::: Source records
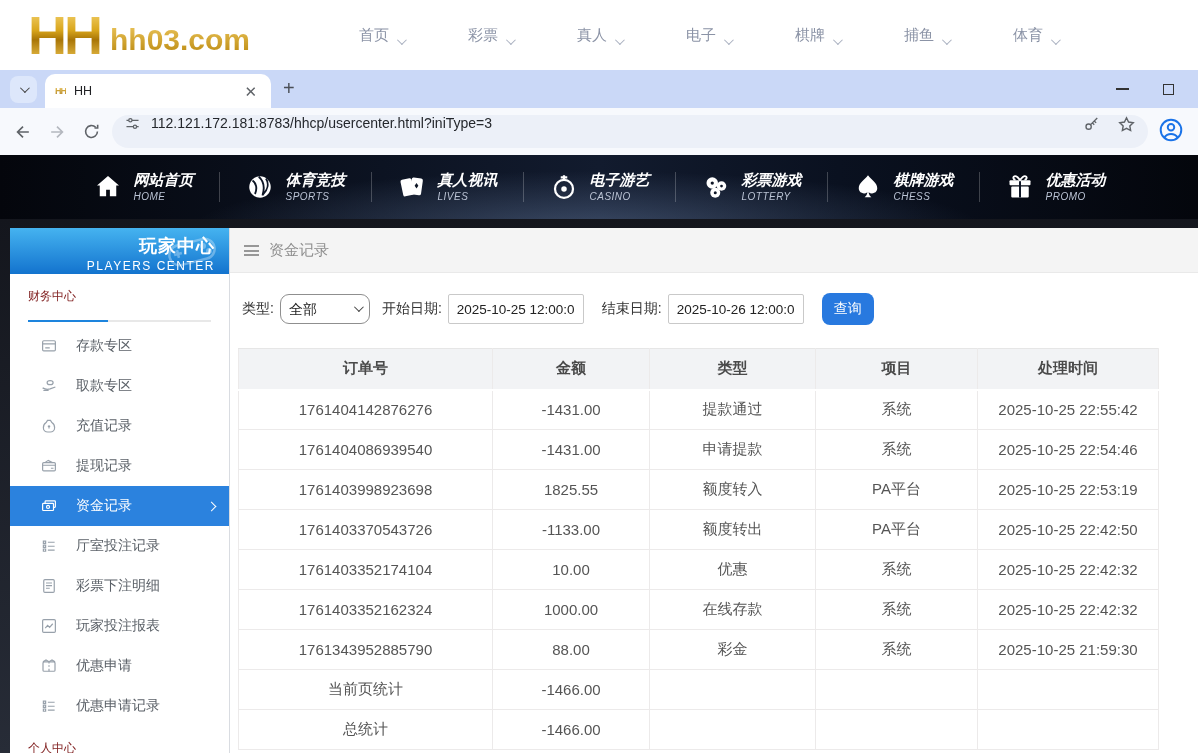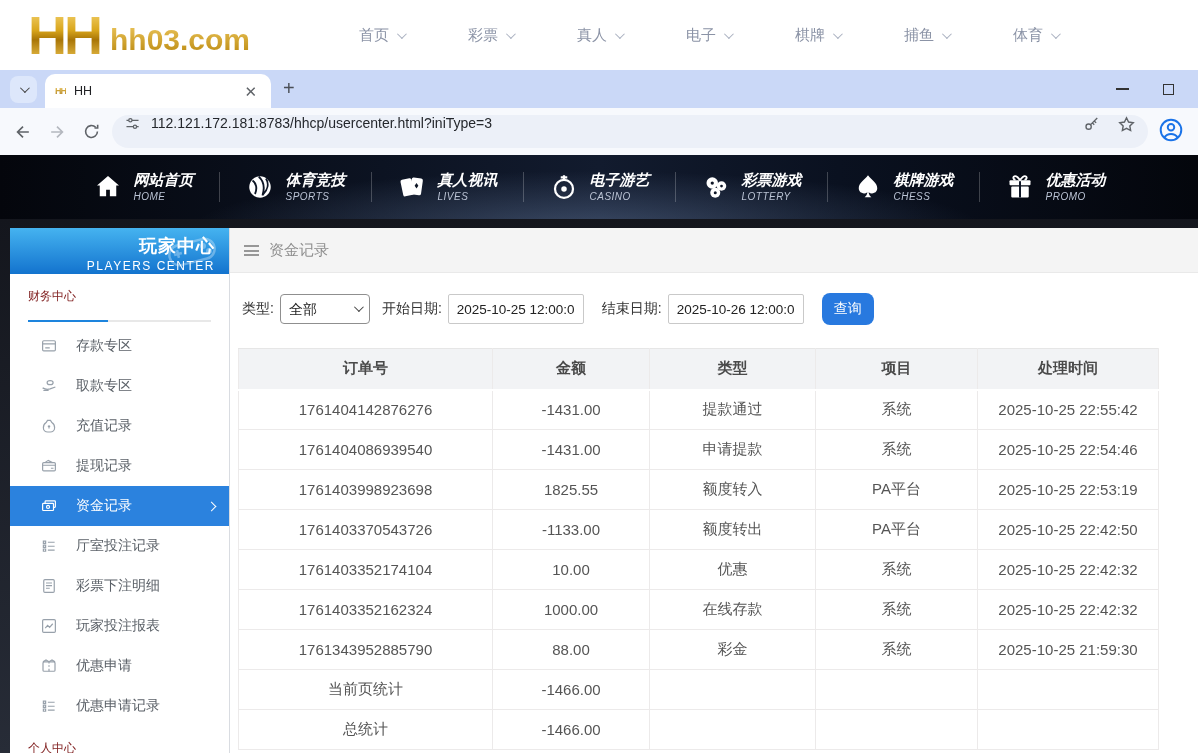--- a/index.html
+++ b/index.html
@@ -16,7 +16,7 @@
     background:linear-gradient(180deg,#edc75e,#b8860b);
     -webkit-background-clip:text; background-clip:text; color:transparent; }
   .top-nav { display:flex; margin-left:auto; margin-right:140px; gap:64px; }
-  .top-nav-item { display:flex; align-items:center; gap:8px; color:#8b93a6;
+  .top-nav-item { display:flex; align-items:flex-end; gap:8px; color:#8b93a6;
     font-size:15px; cursor:pointer; }
   .chev { width:7px; height:7px; border-right:1.6px solid #aab1c0;
     border-bottom:1.6px solid #aab1c0; transform:rotate(45deg) translateY(-2px); }

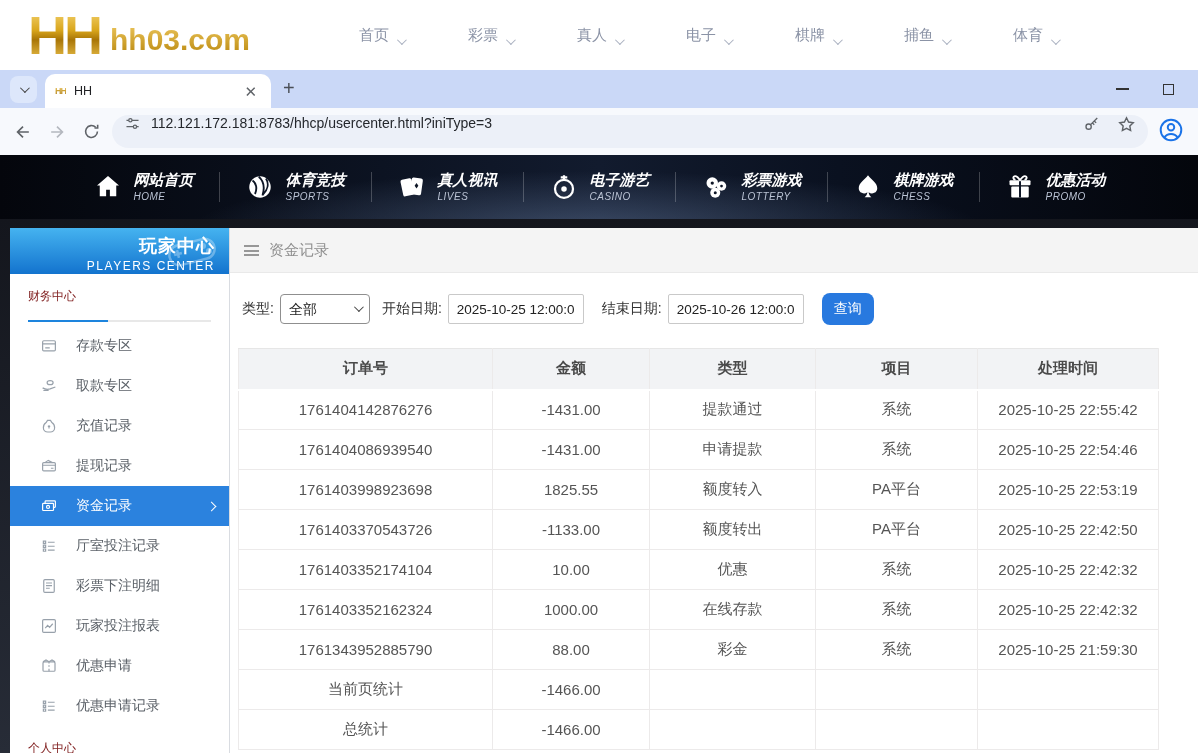--- a/index.html
+++ b/index.html
@@ -93,7 +93,7 @@
   .filters { display:flex; align-items:center; font-size:14px; color:#333; }
   .f-label { margin:0 6px 0 4px; }
   .select-wrap { position:relative; }
-  .type-select { width:90px; height:30px; border:1px solid #8f8f8f; border-radius:4px;
+  .type-select { width:90px; height:30px; border:1px solid #8f8f8f; border-radius:9px;
     background:#fff; font-size:14px; color:#222; padding:0 22px 0 8px;
     appearance:none; -webkit-appearance:none; font-family:inherit; }
   .select-wrap .chev { position:absolute; right:9px; top:11px; border-color:#444; }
::::::
§ Work task
Every entry must be retyped exactly, with the pictures removed.

§ Solution for this problem
--- a/index.html
+++ b/index.html
@@ -16,7 +16,7 @@
     background:linear-gradient(180deg,#edc75e,#b8860b);
     -webkit-background-clip:text; background-clip:text; color:transparent; }
   .top-nav { display:flex; margin-left:auto; margin-right:140px; gap:64px; }
-  .top-nav-item { display:flex; align-items:center; gap:8px; color:#8b93a6;
+  .top-nav-item { display:flex; align-items:flex-end; gap:8px; color:#8b93a6;
     font-size:15px; cursor:pointer; }
   .chev { width:7px; height:7px; border-right:1.6px solid #aab1c0;
     border-bottom:1.6px solid #aab1c0; transform:rotate(45deg) translateY(-2px); }

--- a/index.html
+++ b/index.html
@@ -93,7 +93,7 @@
   .filters { display:flex; align-items:center; font-size:14px; color:#333; }
   .f-label { margin:0 6px 0 4px; }
   .select-wrap { position:relative; }
-  .type-select { width:90px; height:30px; border:1px solid #8f8f8f; border-radius:4px;
+  .type-select { width:90px; height:30px; border:1px solid #8f8f8f; border-radius:9px;
     background:#fff; font-size:14px; color:#222; padding:0 22px 0 8px;
     appearance:none; -webkit-appearance:none; font-family:inherit; }
   .select-wrap .chev { position:absolute; right:9px; top:11px; border-color:#444; }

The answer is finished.